Konformasi itulah yang menempatkan Ibn Khaldun sejajar dengan filosof-filosof Muslim dan teolog-teolog skolastik (mutakallimun) lainnya yang menonjolkan keberadaan Tuhan sebagai awal dari keberadaan dunia dan fenomena teologis.
Apa saja yang ada di dunia yang diciptakan ini, baik berupa benda maupun perbuatan dari manusia atau binatang menunjukkan kepada adanya sebab-sebab yang mendahului yang membawa semua itu kepada wujud. Dan sebaliknya tiap-tiap satu daripada sebab-sebab ini adalah suatu kejadian yang menunjukkan adanya sebab-sebab yang mendahuluinya. Karena itu susunan sebab-sebab itu akan terus meningkat hingga sampai kepada sebab (yang sebenarnya) daripada segala sebab, yang Mengadakan dan Menciptakan semua ini -segala puji bagi-Nya, yang tidak ada Tuhan melainkan Dia ....

Persoalan agama menyangkut realitas gaib, seperti Allah, Malaikat, Roh, kebangkitan kembali, surga, neraka, dan sebagainya, yang diwahyukan Allah kepada para nabi. Ini harus diterima, karena otoritas Allah adalah akhir, tertinggi, dan tidak boleh disangsikan lagi.
Pengakuan terhadap keesaan Tuhan adalah identik dengan ketidakmampuan untuk mengetahui sebab-sebab dan proses yang mempengaruhinya, identik dengan penyerahan persoalan ini kepada Tuhan yang menciptakan dan yang menguasai.
Kemudian, Tuhan, dalam konsepsi Ibn Khaldun, seperti yang diisyaratkan al-Qur’an, adalah Tuhan yang menciptakan kehidupan dunia. Untuk itu ia menulis,
Meyakini keesaan Tuhan di dalam mencipta, sebab kalau tidak begitu, pastilah penciptaan tidak pernah berlangsung, karena dengan adanya banyak Tuhan, akan terjadi saling mencegah satu sama lainnya”
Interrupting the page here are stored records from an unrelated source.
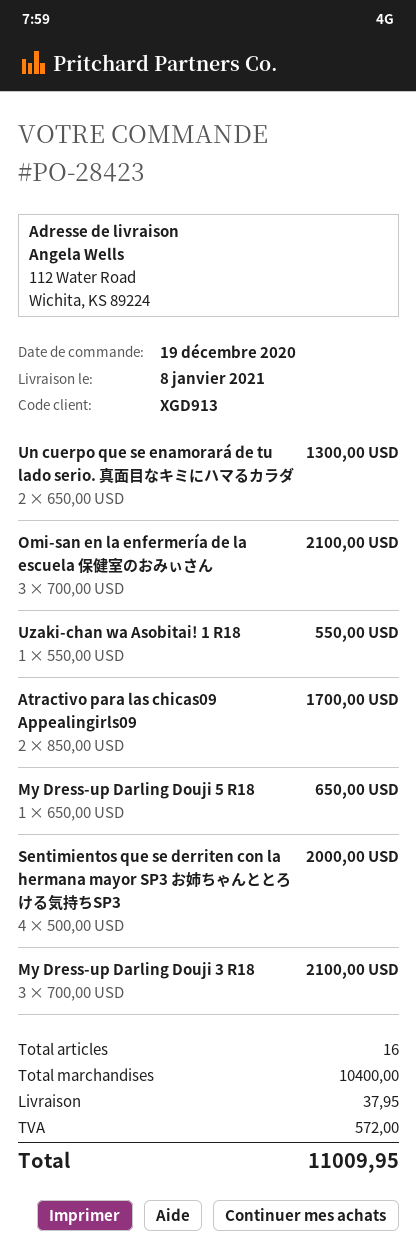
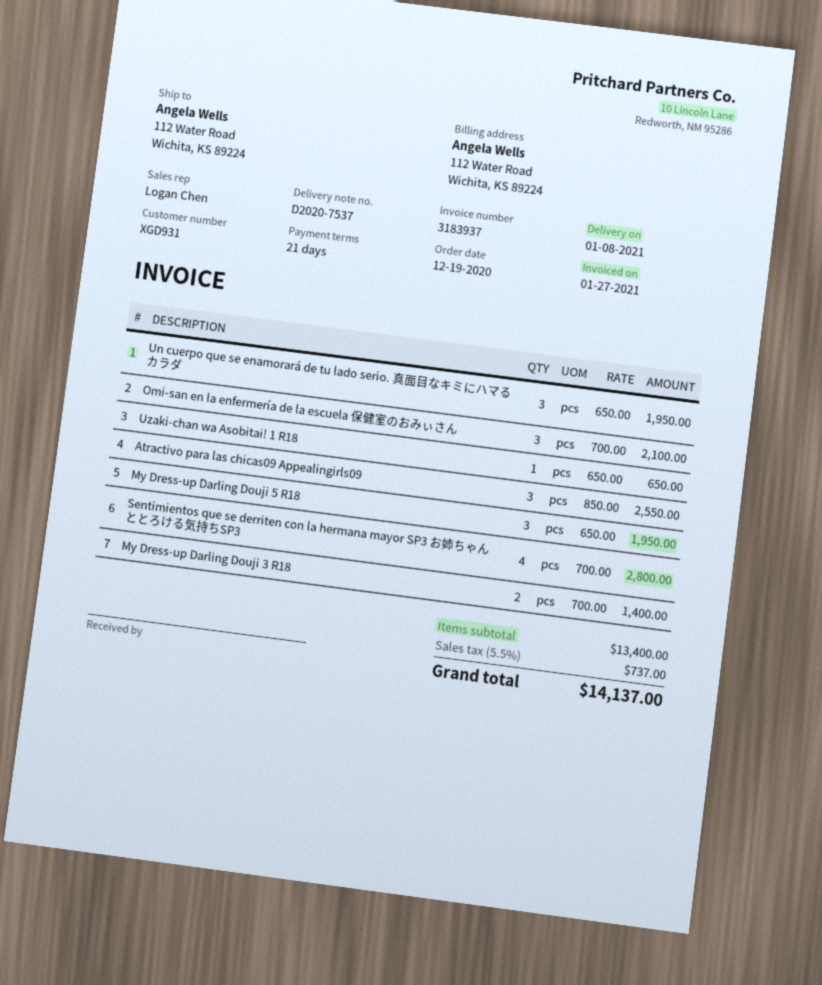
customer number: XGD913 -> XGD931
Un cuerpo que se enamorará de tu lado serio. 真面目なキミにハマるカラダ: 2 x 650.00 = 1300.00 -> 3 x 650.00 = 1950.00
Uzaki-chan wa Asobitai! 1 R18: 1 x 550.00 = 550.00 -> 1 x 650.00 = 650.00
Atractivo para las chicas09 Appealingirls09: 2 x 850.00 = 1700.00 -> 3 x 850.00 = 2550.00
My Dress-up Darling Douji 5 R18: 1 x 650.00 = 650.00 -> 3 x 650.00 = 1950.00
Sentimientos que se derriten con la hermana mayor SP3 お姉ちゃんととろける気持ちSP3: 4 x 500.00 = 2000.00 -> 4 x 700.00 = 2800.00
My Dress-up Darling Douji 3 R18: 3 x 700.00 = 2100.00 -> 2 x 700.00 = 1400.00
subtotal: 10400.00 -> 13400.00
shipping: 37.95 -> none
tax: 572.00 -> 737.00
total: 11009.95 -> 14137.00

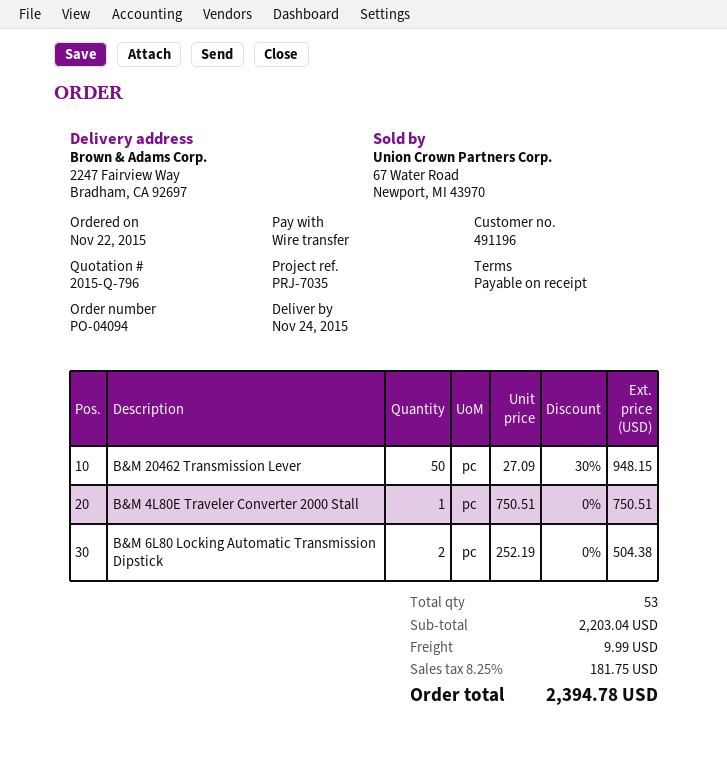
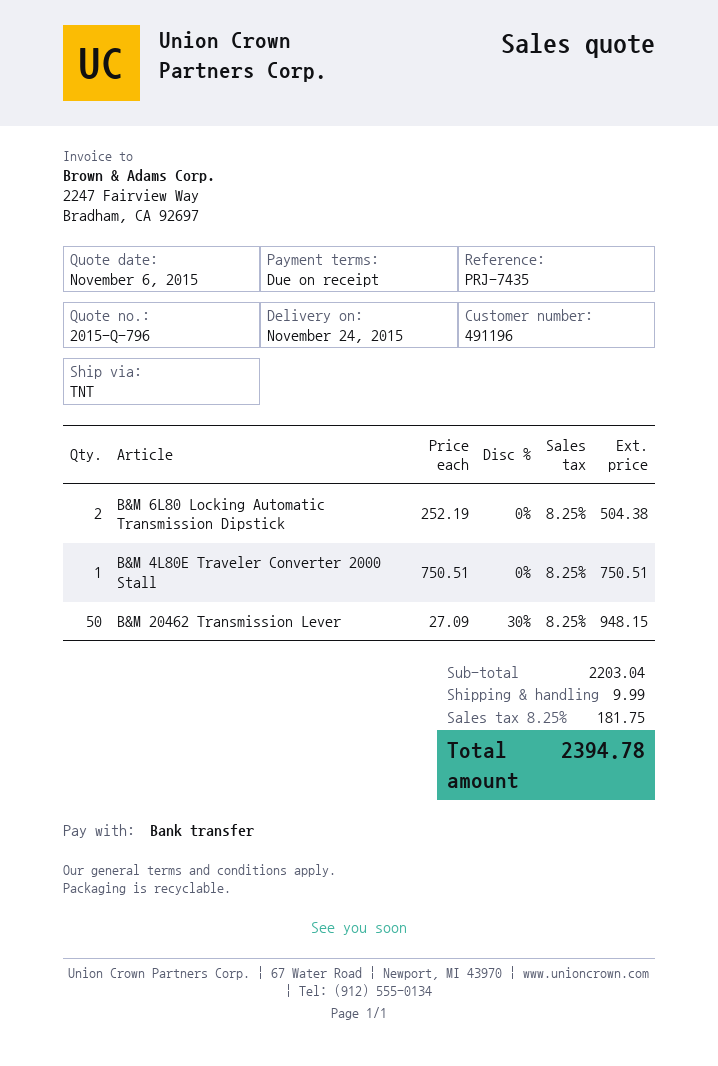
reference: PRJ-7035 -> PRJ-7435

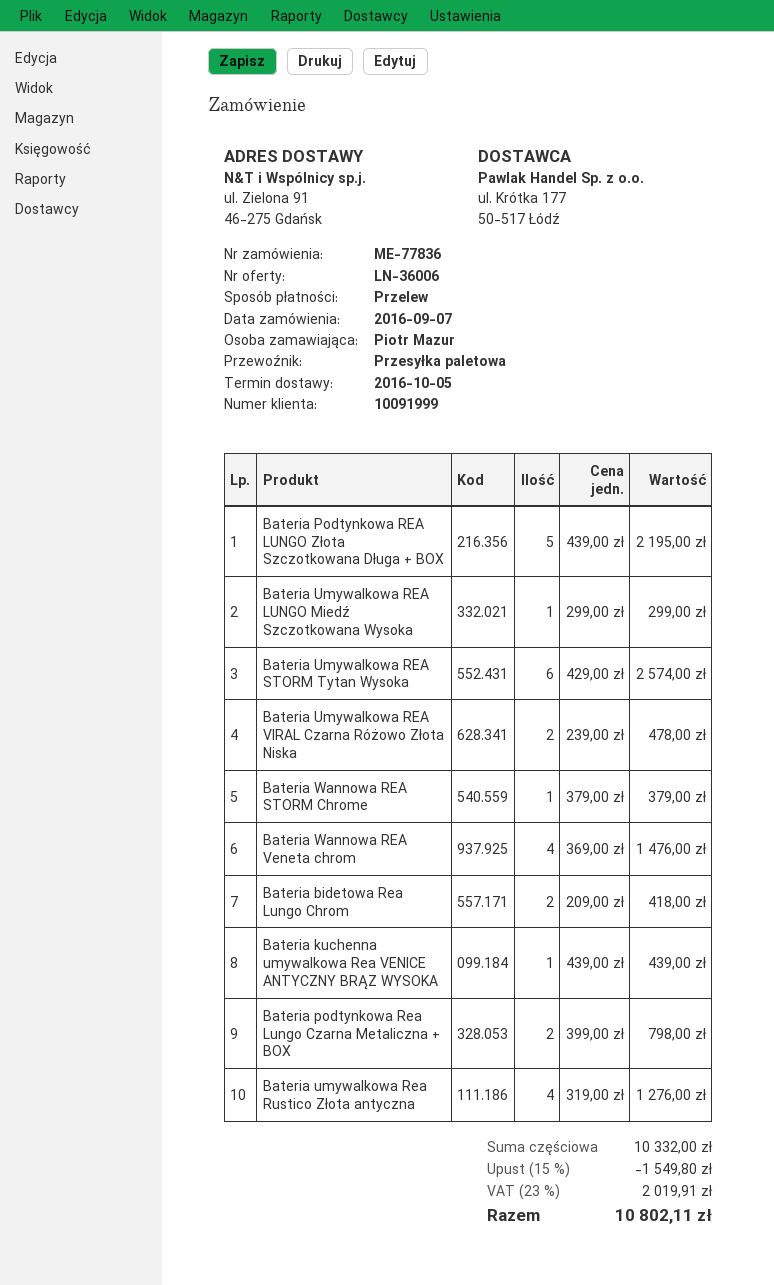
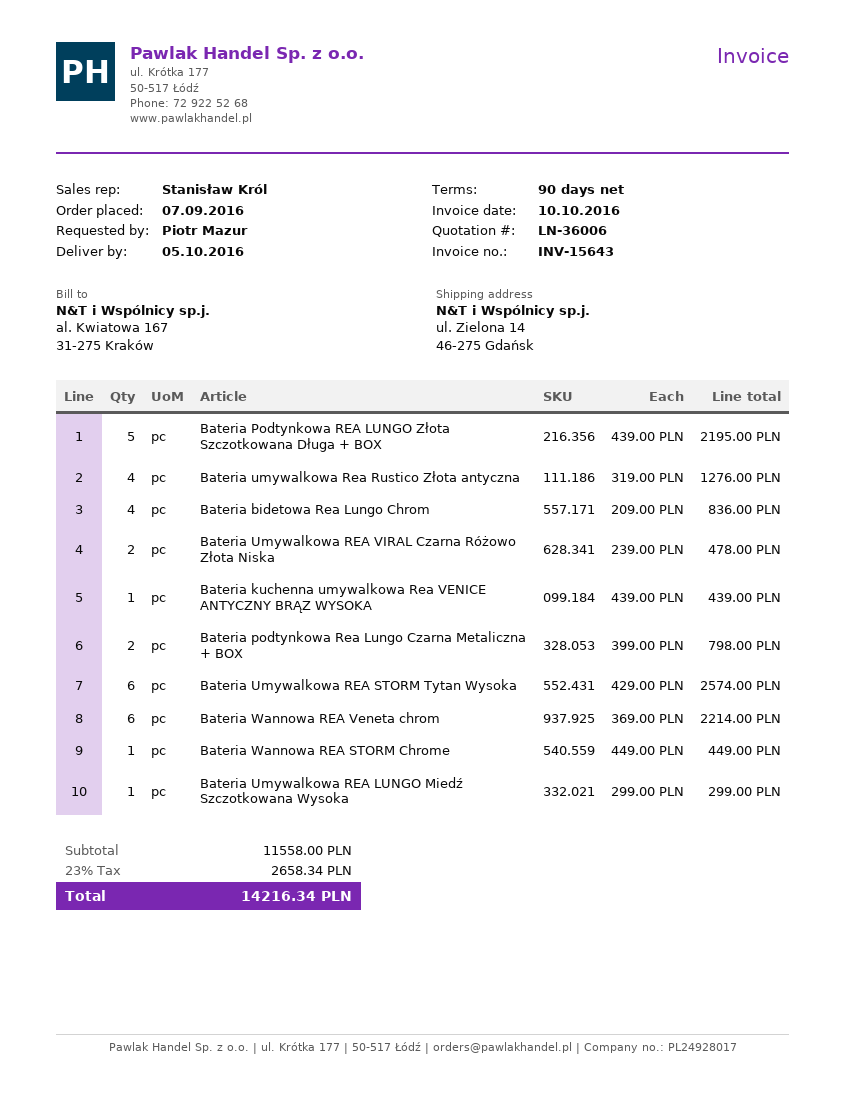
ship to: ul. Zielona 91, 46-275 Gdańsk -> ul. Zielona 14, 46-275 Gdańsk
Bateria Wannowa REA STORM Chrome: 1 x 379.00 = 379.00 -> 1 x 449.00 = 449.00
Bateria Wannowa REA Veneta chrom: 4 x 369.00 = 1476.00 -> 6 x 369.00 = 2214.00
Bateria bidetowa Rea Lungo Chrom: 2 x 209.00 = 418.00 -> 4 x 209.00 = 836.00
subtotal: 10332.00 -> 11558.00
discount: 15% = 1549.80 -> none
tax: 23% = 2019.91 -> 23% = 2658.34
total: 10802.11 -> 14216.34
Dalam hal ini Ibn Khaldun secara tegas menyatakan bahwa hendaknya manusia tidak hanya merasakan dirinya memiliki kekuasaan; dapat memilih sesuai dengan kemampuan untuk menghentikan dan menarik langkah-langkahnya. Tidak, karena manusia harus tetap waspada dengan caranya tersebut apalagi untuk memutuskan dari aspek spekulasi yang berkenaan dengan sebab-sebab. Ditambah lagi manusia harus dapat sama sekali menghentikan dan melenyapkan spekulasi sebab-sebab itu agar mereka dapat menghadapkan dirinya secara langsung kepada penyebab semua sebab. Untuk itu, barang siapa melangkahkan kaki dan berhenti pada sebab-sebab, ia akan mengalami kegagalan. Manusia yang ingin mencoba melakukannya benar-benar telah kufur, hingga dapat dijamin ia akan pulang dengan kegagalan. Itu tak lain karena nabi Muhammad, pembawa syari‘ah, melarang kita mempelajari sebab-sebab dan memerintahkan kita mengakui keesaan Tuhan yang absolut.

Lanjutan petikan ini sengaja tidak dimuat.